✅ STEP 5: High-Level Architecture
- 1:1 chats, group chats, voice/video calls, real-time delivery, and end-to-end encryption (E2EE)
- High availability, low latency, and scalability to billions of users
🔧 1. Key Architectural Principles
| Principle |
Explanation |
| Microservices |
Separate concerns like messaging, users, media, notifications, etc. |
| Async Communication |
Message queues for reliable delivery and offline handling |
| Data Partitioning |
Shard users and messages for horizontal scalability |
| End-to-End Encryption (E2EE) |
Messages are encrypted client-side before being sent |
| High Availability & Redundancy |
Data replicated across regions, active-active setup |
| Eventually Consistent |
Some operations (like message delivery receipts) can tolerate slight delay |
🧩 2. Major Components Overview
We split the architecture into Client, Edge, and Backend services.
[ Mobile Client ]
|
v
[ Load Balancer / API Gateway ]
|
v
+------------------------+
| Edge Services |
|------------------------|
| Auth Service |
| Session Service |
| Notification Gateway |
+------------------------+
|
v
+------------------------+
| Core Backend |
|------------------------|
| User Service |
| Chat Service |
| Group Service |
| Presence Service |
| Message Router |
| Media Service |
+------------------------+
|
v
+------------------------+
| Async Systems |
|------------------------|
| Kafka / Pulsar |
| Notification Workers |
| Delivery Workers |
+------------------------+
|
v
+------------------------+
| Storage Layer |
|------------------------|
| User DB (e.g. MySQL) |
| Messages DB (Cassandra)|
| Media Store (S3-like) |
| Redis / Memcached |
+------------------------+
🧱 3. Component Breakdown
✅ 3.1. Client (iOS, Android, Web)
- Encrypts messages before sending
- Stores the encryption keys securely
- Sends/receives messages over TLS
- Handles media, notifications, and local state
- Listens for push notifications (via APNs/FCM)
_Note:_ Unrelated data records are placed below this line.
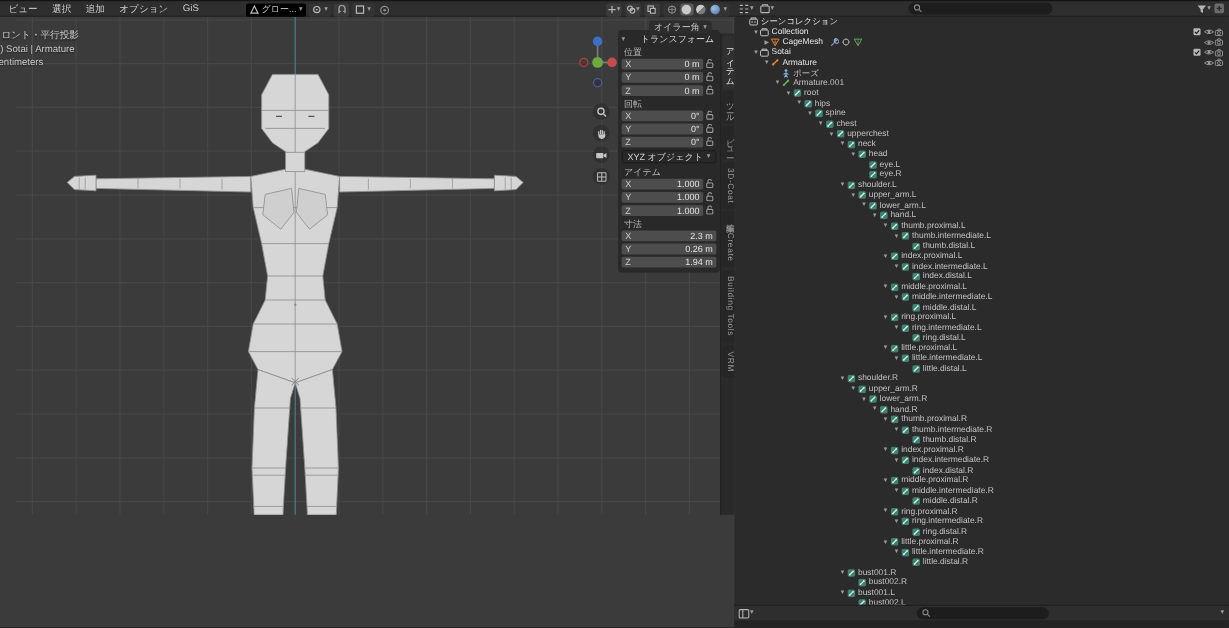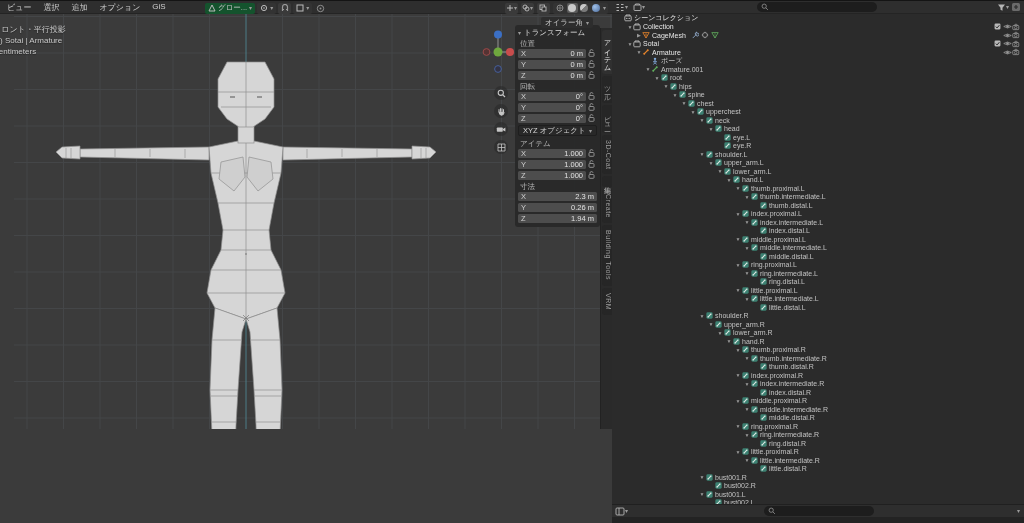--- a/index.html
+++ b/index.html
@@ -8,21 +8,21 @@
   .screen { position:relative; width:1024px; height:523px; background:#3b3b3b; }
 
   
   .viewport { position:absolute; left:0; top:0; width:612px; height:429px; overflow:hidden;padding-left:32px; }
   .vp-header { position:absolute; left:0; top:0; width:612px; height:14px; background:#2e2e2e;
     border-top:1px solid #141414; border-bottom:1px solid #242424; display:flex; align-items:center;
     font-size:8px; color:#cfcfcf; z-index:30; }
   .vp-menus { display:flex; gap:2px; padding-left:2px; }
   .vp-menu { padding:1px 5px; border-radius:2px; cursor:default; }
   .vp-center-tools { position:absolute; left:205px; top:1px; height:12px; display:flex; align-items:center; gap:2px; }
-  .tool-chip { display:flex; align-items:center; gap:2px; background:#14532d; border-radius:2px;
+  .tool-chip { display:flex; align-items:center; gap:2px; background:#000000; border-radius:2px;
     padding:1px 3px; height:11px; color:#c6c6c6; font-size:7.5px; }
   .tool-chip.dim { background:#333; }
   .caret { font-size:6px; color:#9a9a9a; line-height:1; }
   .vp-right-tools { position:absolute; right:4px; top:1px; height:12px; display:flex; align-items:center; gap:3px; }
   .icon-btn { width:13px; height:11px; background:#3a3a3a; border-radius:2px; display:flex;
     align-items:center; justify-content:center; }
   .icon-btn.plain { background:transparent; }
   .shade-group { display:flex; align-items:center; background:#333; border-radius:2px; height:11px; padding:0 2px; gap:1px; }
   .sphere { width:8px; height:8px; border-radius:50%; }
   .shade-slot { width:11px; height:10px; display:flex; align-items:center; justify-content:center; border-radius:2px; }
@@ -38,21 +38,21 @@
     border-radius:2px; color:#c9c9c9; font-size:7.5px; display:flex; align-items:center; gap:3px; z-index:25; }
 
   .nav-gizmo { position:absolute; left:482px; top:12px; width:34px; height:52px; z-index:20; }
   .vp-side-tools { position:absolute; left:494px; top:72px; width:16px; display:flex; flex-direction:column; gap:4px; z-index:20; }
   .side-tool { width:14px; height:14px; border-radius:7px; background:rgba(40,40,40,.55);
     display:flex; align-items:center; justify-content:center; }
 
   
   .n-panel { position:absolute; left:515px; top:11px; width:85px; height:202px; background:rgba(41,41,41,.96);
     border-radius:3px; z-index:22; color:#c5c5c5; font-size:7.5px; padding:2px 3px; }
-  .tp-title { display:flex; align-items:center; gap:3px; color:#dddddd; height:11px; }
+  .tp-title { display:flex; align-items:center; gap:13px; color:#dddddd; height:11px; }
   .tp-label { color:#b8b8b8; height:10px; line-height:11px; padding-left:2px; }
   .tp-row { display:flex; align-items:center; height:10px; margin-bottom:1px; }
   .tp-field { flex:1; background:#4d4d4d; border-radius:1.5px; height:9px; display:flex; align-items:center;
     padding:0 3px; color:#e2e2e2; }
   .tp-field .ax { width:8px; color:#cfcfcf; }
   .tp-field .val { margin-left:auto; }
   .tp-lock { width:11px; display:flex; justify-content:center; }
   .tp-drop { background:#282828; border:1px solid #1e1e1e; border-radius:2px; height:11px; display:flex;
     align-items:center; padding:0 4px; color:#d5d5d5; margin:2px 0; }
   .tp-drop .caret { margin-left:auto; }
✅ 3.2. API Gateway / Load Balancer
- TLS termination
- Routes requests to appropriate microservices
- Performs rate limiting, auth header validation
- Supports sticky sessions (e.g. via Redis)
✅ 3.3. Edge Services
| Service |
Description |
| Auth Service |
Handles login/signup, OTP verification |
| Session Service |
Manages device tokens, sessions, refresh |
| Push Gateway |
Sends push notifications via FCM/APNs |
| Throttler / Firewall |
Mitigates abuse, spam, or DDOS |
✅ 3.4. Core Backend Services
| Service |
Role |
| User Service |
User profile, settings, contacts |
| Chat Service |
Direct message metadata, chat history references |
| Group Service |
Group metadata (members, admins, etc.) |
| Presence Service |
Tracks online/offline status (ephemeral, in Redis) |
| Message Router |
Core of real-time delivery, uses async queues |
| Media Service |
Handles upload/download of images, voice, videos |
✅ 3.5. Async Systems (via Kafka/Pulsar)
| Worker Type |
Role |
| Message Dispatcher |
Routes message to recipients |
| Delivery Worker |
Ensures message is delivered to online users |
| Store-and-Forward |
Saves messages for offline users |
| Push Worker |
Sends push for offline recipients |
| Analytics Worker |
Logs message metadata (not content) for analytics |
✅ 3.6. Storage Systems
| Type |
Tech |
Usage |
| Relational DB |
MySQL / Postgres |
User data, group metadata |
| NoSQL |
Cassandra / ScyllaDB |
Messages, as they scale horizontally |
| Blob Store |
S3 / MinIO |
Media (voice notes, images, videos) |
| In-Memory |
Redis |
Presence, session tokens, rate limits |
| Search Engine |
ElasticSearch (optional) |
Message search (if allowed) |
✅ 3.7. Encryption Handling
- Messages are encrypted client-side (Signal Protocol)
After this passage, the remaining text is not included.